Top of STUDY MATERIAL

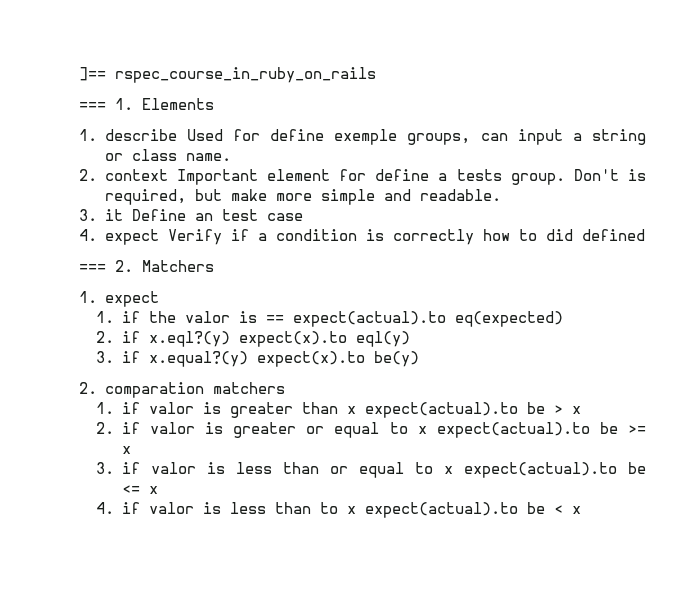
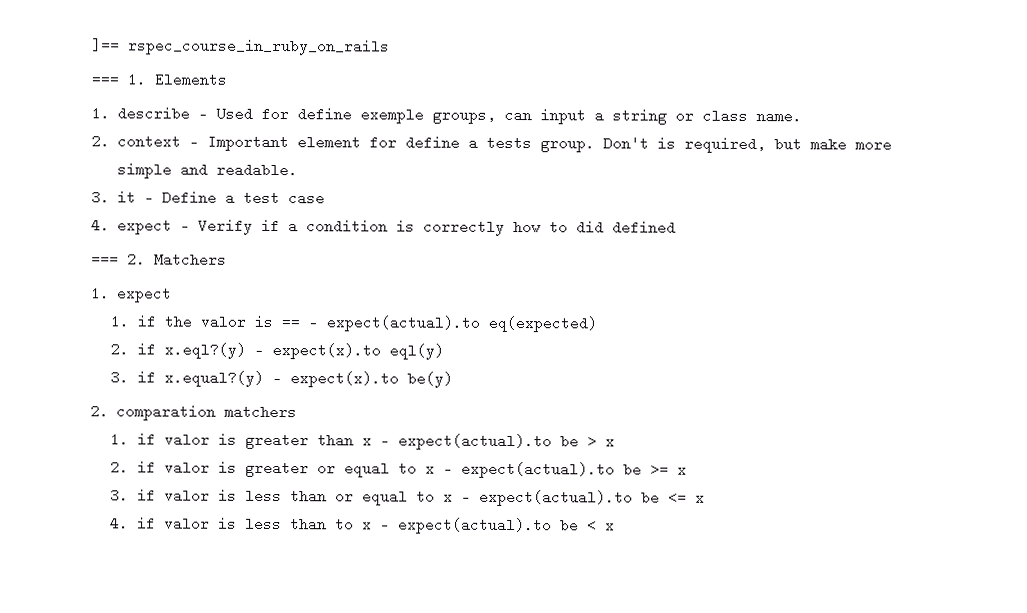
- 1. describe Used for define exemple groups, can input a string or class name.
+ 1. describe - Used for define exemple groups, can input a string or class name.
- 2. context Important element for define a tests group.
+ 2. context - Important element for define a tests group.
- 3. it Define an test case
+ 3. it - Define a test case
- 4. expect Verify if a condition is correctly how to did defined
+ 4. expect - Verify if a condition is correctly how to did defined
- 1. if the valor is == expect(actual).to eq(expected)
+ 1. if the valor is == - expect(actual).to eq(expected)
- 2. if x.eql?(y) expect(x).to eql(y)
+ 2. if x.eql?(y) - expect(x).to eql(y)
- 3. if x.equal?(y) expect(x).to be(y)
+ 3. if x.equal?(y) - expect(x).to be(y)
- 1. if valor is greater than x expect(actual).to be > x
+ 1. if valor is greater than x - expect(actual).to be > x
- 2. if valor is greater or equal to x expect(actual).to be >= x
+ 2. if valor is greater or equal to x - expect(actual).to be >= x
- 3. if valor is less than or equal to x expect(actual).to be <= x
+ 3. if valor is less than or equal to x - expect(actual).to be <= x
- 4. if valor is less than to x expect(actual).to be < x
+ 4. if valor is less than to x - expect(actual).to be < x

Bottom of STUDY MATERIAL

Print the lines of the entries, exactly, from the one containing "- 3. if x.equal?(y) expect(x).to be(y)" down to the final line, and leave out all the others.

- 3. if x.equal?(y) expect(x).to be(y)
+ 3. if x.equal?(y) - expect(x).to be(y)
- 1. if valor is greater than x expect(actual).to be > x
+ 1. if valor is greater than x - expect(actual).to be > x
- 2. if valor is greater or equal to x expect(actual).to be >= x
+ 2. if valor is greater or equal to x - expect(actual).to be >= x
- 3. if valor is less than or equal to x expect(actual).to be <= x
+ 3. if valor is less than or equal to x - expect(actual).to be <= x
- 4. if valor is less than to x expect(actual).to be < x
+ 4. if valor is less than to x - expect(actual).to be < x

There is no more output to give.